**Exercise requirements**
In the material below, some lines may hold the word "underline"; state how many do, giving only the number.

**Dataset records**
§

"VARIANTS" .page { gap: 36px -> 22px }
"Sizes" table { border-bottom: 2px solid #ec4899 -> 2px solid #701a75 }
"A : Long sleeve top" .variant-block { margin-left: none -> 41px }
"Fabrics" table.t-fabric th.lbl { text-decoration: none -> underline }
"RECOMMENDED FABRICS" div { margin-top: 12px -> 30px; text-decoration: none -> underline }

§

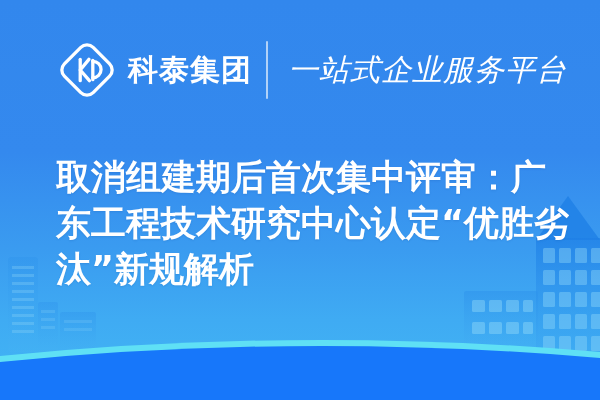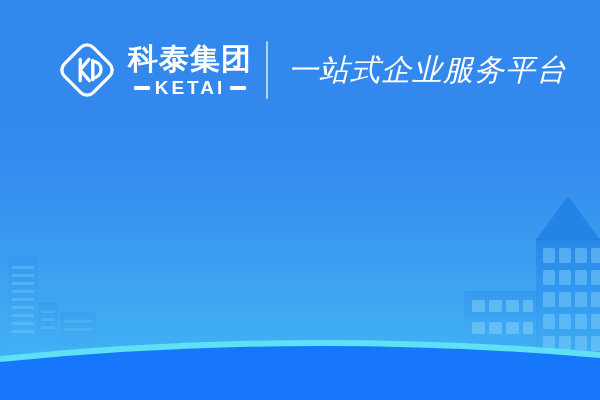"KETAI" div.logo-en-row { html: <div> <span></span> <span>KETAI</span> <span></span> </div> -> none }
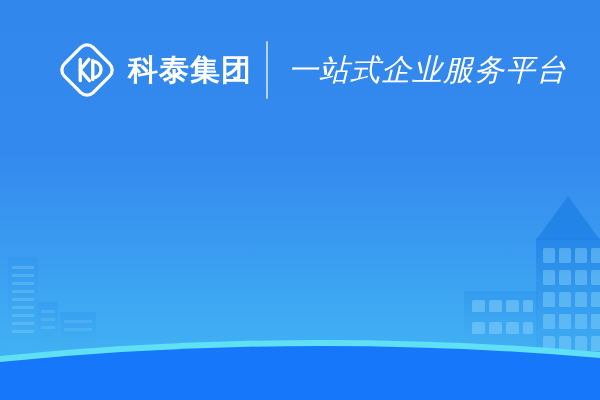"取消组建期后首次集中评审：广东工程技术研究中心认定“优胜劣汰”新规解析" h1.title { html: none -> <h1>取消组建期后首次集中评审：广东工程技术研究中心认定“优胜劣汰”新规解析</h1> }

§

**Exercise result**
2